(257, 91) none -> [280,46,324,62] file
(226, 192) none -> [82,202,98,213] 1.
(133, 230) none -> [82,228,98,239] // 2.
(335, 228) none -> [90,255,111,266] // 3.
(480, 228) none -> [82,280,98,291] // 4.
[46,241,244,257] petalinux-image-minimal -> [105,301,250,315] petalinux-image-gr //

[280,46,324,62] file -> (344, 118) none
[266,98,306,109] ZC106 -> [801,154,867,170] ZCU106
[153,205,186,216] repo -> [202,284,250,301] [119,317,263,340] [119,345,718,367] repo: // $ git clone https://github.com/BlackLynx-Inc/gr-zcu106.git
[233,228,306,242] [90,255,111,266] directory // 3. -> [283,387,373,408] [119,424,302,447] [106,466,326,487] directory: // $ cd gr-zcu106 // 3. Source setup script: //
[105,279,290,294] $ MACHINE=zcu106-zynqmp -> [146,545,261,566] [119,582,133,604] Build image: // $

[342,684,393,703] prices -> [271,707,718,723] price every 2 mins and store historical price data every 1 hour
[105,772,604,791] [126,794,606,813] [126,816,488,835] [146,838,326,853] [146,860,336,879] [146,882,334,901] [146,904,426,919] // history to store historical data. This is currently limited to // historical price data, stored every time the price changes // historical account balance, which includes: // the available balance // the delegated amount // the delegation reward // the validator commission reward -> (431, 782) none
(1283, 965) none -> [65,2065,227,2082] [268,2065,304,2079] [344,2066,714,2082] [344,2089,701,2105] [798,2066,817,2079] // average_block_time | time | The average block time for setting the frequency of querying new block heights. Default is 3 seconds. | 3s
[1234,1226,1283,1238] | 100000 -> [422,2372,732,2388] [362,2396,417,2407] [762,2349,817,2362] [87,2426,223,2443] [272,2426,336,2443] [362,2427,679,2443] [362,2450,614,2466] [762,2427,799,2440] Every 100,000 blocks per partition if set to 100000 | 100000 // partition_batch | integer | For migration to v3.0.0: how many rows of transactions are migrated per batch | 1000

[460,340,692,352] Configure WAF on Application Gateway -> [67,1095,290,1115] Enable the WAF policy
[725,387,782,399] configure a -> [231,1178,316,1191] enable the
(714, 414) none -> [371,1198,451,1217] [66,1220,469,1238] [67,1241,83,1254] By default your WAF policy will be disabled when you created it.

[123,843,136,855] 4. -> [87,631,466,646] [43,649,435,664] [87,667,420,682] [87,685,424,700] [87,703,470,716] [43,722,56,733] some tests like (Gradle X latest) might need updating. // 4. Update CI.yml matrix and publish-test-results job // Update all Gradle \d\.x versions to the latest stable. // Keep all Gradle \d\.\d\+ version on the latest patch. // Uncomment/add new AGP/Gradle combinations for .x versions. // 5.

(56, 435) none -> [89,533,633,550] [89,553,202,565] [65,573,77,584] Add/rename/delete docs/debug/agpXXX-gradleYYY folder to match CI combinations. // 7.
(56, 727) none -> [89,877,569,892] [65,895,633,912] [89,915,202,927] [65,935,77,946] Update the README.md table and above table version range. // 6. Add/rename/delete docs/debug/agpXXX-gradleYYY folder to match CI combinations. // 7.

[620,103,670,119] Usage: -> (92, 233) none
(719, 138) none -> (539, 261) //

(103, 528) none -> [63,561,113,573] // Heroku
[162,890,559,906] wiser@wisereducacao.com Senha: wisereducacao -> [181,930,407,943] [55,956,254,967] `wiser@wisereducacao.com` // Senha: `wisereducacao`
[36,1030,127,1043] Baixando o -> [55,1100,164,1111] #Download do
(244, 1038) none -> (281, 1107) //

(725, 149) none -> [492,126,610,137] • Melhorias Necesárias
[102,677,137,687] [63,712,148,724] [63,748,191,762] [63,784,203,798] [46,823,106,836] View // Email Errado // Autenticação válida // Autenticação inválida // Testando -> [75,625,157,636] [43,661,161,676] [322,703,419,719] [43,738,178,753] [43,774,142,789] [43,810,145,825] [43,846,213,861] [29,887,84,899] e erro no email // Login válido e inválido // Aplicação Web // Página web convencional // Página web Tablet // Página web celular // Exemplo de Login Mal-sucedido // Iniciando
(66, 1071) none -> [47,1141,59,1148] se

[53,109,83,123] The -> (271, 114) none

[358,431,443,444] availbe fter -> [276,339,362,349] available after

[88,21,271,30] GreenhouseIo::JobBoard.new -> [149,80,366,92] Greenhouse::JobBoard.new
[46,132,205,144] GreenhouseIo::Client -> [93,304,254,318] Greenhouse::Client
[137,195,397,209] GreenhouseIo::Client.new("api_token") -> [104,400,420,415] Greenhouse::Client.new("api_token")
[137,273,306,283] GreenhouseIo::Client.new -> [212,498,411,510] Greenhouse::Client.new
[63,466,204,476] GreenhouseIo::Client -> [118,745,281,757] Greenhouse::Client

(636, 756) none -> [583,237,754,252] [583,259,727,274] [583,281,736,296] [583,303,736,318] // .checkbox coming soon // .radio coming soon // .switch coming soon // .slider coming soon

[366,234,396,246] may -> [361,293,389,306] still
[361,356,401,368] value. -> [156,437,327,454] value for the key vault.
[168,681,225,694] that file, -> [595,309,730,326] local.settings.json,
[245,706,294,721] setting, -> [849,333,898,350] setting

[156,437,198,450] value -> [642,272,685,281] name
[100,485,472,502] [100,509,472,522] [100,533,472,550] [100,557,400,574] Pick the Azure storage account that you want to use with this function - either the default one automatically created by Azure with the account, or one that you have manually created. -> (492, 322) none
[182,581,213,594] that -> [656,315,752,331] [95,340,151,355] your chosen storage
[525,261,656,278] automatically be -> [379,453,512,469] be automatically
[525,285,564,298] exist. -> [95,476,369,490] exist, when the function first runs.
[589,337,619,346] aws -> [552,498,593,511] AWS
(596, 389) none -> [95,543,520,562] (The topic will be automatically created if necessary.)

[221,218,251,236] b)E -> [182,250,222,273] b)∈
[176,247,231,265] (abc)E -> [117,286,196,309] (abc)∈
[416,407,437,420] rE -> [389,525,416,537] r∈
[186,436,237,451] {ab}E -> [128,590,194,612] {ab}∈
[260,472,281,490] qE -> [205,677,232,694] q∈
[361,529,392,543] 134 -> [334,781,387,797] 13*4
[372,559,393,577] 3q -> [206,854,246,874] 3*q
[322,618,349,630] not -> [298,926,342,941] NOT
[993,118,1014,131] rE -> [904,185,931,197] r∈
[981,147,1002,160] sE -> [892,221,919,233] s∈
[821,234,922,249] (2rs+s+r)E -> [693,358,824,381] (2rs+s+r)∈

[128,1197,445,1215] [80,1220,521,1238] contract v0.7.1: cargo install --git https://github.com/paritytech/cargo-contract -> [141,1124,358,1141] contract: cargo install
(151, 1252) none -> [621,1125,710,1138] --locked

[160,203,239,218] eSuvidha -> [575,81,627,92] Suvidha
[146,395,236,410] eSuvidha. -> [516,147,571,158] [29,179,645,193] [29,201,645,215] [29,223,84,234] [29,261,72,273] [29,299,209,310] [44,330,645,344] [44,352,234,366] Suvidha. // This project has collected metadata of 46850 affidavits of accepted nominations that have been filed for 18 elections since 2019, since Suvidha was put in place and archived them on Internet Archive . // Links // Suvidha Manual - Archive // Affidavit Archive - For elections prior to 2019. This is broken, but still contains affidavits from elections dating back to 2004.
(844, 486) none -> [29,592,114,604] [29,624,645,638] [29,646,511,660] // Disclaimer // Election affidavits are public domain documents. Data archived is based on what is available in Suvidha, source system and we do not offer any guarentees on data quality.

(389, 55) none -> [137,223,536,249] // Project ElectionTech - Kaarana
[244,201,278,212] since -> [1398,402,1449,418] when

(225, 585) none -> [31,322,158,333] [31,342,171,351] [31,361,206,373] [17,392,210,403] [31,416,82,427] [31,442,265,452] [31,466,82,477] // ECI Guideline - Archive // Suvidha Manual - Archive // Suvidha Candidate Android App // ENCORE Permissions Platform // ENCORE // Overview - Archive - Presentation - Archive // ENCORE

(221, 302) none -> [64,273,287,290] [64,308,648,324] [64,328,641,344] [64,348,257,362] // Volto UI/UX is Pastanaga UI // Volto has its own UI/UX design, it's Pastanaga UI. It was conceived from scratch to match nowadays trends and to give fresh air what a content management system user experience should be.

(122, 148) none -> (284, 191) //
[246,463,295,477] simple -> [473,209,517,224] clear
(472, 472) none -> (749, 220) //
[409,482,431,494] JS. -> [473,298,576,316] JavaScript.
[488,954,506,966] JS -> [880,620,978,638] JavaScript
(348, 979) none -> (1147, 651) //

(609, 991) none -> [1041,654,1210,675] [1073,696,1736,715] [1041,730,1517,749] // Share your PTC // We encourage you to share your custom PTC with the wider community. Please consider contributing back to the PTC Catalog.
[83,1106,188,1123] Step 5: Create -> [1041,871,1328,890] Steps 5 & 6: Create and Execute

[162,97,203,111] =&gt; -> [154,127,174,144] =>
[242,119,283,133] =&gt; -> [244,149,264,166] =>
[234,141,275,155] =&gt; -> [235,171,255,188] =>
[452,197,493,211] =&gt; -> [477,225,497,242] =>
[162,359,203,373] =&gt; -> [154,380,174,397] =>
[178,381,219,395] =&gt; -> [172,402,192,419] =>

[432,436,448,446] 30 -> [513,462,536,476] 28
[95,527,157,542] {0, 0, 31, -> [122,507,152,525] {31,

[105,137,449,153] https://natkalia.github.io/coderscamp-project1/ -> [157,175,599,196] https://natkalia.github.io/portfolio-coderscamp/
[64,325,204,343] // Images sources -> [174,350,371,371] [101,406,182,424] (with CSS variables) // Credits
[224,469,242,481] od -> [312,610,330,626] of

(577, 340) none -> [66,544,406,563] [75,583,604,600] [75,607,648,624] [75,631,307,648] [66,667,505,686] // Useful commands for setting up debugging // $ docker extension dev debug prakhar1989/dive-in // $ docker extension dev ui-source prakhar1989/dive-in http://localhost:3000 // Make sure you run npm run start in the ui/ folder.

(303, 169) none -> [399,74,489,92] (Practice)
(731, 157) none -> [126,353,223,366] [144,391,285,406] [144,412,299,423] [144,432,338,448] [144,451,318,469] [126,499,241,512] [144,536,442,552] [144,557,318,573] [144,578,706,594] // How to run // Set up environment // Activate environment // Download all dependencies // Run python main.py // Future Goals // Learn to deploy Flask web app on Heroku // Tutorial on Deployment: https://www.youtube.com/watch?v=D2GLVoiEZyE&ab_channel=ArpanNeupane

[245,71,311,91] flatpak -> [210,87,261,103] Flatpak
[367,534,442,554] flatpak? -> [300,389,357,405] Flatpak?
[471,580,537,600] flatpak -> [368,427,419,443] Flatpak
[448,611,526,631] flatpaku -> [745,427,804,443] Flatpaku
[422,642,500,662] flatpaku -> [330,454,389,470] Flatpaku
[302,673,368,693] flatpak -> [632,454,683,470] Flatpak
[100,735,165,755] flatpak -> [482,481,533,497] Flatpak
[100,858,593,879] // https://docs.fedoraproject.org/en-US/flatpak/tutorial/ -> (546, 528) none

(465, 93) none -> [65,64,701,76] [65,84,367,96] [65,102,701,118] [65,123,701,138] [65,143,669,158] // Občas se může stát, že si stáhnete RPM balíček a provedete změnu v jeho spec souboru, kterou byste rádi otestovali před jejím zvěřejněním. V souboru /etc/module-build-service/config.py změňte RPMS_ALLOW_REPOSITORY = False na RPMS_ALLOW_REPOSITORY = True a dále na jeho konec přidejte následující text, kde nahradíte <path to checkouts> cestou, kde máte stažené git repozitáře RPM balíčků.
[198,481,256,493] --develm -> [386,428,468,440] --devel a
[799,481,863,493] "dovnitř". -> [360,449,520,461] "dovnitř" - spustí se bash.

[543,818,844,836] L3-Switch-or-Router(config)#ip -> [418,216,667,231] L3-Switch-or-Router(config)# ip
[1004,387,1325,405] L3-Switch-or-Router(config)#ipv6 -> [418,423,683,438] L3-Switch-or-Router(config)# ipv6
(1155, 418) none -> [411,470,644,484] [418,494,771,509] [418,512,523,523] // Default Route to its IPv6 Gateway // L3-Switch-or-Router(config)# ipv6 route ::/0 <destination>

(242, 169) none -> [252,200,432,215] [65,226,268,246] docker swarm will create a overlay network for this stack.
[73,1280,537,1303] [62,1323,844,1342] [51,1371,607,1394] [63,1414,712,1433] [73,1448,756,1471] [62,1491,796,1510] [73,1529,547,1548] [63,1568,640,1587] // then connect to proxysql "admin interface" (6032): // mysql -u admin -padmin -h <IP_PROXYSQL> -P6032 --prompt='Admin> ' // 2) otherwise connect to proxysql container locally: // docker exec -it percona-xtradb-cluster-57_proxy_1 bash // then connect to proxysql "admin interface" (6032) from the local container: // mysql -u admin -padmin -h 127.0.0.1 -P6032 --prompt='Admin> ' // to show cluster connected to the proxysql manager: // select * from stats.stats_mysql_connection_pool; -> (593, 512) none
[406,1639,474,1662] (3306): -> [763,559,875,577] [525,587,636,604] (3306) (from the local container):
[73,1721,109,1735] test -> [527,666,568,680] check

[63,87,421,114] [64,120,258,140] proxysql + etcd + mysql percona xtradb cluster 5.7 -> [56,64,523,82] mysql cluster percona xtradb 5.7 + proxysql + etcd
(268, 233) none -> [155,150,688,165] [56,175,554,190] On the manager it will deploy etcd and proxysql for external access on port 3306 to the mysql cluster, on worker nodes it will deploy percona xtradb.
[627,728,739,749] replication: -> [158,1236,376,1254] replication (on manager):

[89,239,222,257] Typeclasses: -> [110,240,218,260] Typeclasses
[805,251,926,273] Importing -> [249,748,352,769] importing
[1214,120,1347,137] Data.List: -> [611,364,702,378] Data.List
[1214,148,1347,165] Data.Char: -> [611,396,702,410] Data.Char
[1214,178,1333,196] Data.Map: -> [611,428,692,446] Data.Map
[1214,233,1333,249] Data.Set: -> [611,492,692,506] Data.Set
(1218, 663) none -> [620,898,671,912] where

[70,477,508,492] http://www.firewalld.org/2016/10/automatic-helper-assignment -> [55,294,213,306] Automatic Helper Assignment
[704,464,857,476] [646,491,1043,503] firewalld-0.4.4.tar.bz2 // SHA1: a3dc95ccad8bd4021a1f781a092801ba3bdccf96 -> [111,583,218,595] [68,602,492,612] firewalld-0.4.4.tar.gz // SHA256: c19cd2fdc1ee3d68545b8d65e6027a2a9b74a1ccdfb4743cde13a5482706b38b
....
PROBLEM TO WORK ON: The reply should consist solely of the lines above from the one that has "[234,141,275,155] =&gt; ->" through the one that has "(577, 340) none", reproduced exactly.

RESPONSE AREA:
[234,141,275,155] =&gt; -> [235,171,255,188] =>
[452,197,493,211] =&gt; -> [477,225,497,242] =>
[162,359,203,373] =&gt; -> [154,380,174,397] =>
[178,381,219,395] =&gt; -> [172,402,192,419] =>

[432,436,448,446] 30 -> [513,462,536,476] 28
[95,527,157,542] {0, 0, 31, -> [122,507,152,525] {31,

[105,137,449,153] https://natkalia.github.io/coderscamp-project1/ -> [157,175,599,196] https://natkalia.github.io/portfolio-coderscamp/
[64,325,204,343] // Images sources -> [174,350,371,371] [101,406,182,424] (with CSS variables) // Credits
[224,469,242,481] od -> [312,610,330,626] of

(577, 340) none -> [66,544,406,563] [75,583,604,600] [75,607,648,624] [75,631,307,648] [66,667,505,686] // Useful commands for setting up debugging // $ docker extension dev debug prakhar1989/dive-in // $ docker extension dev ui-source prakhar1989/dive-in http://localhost:3000 // Make sure you run npm run start in the ui/ folder.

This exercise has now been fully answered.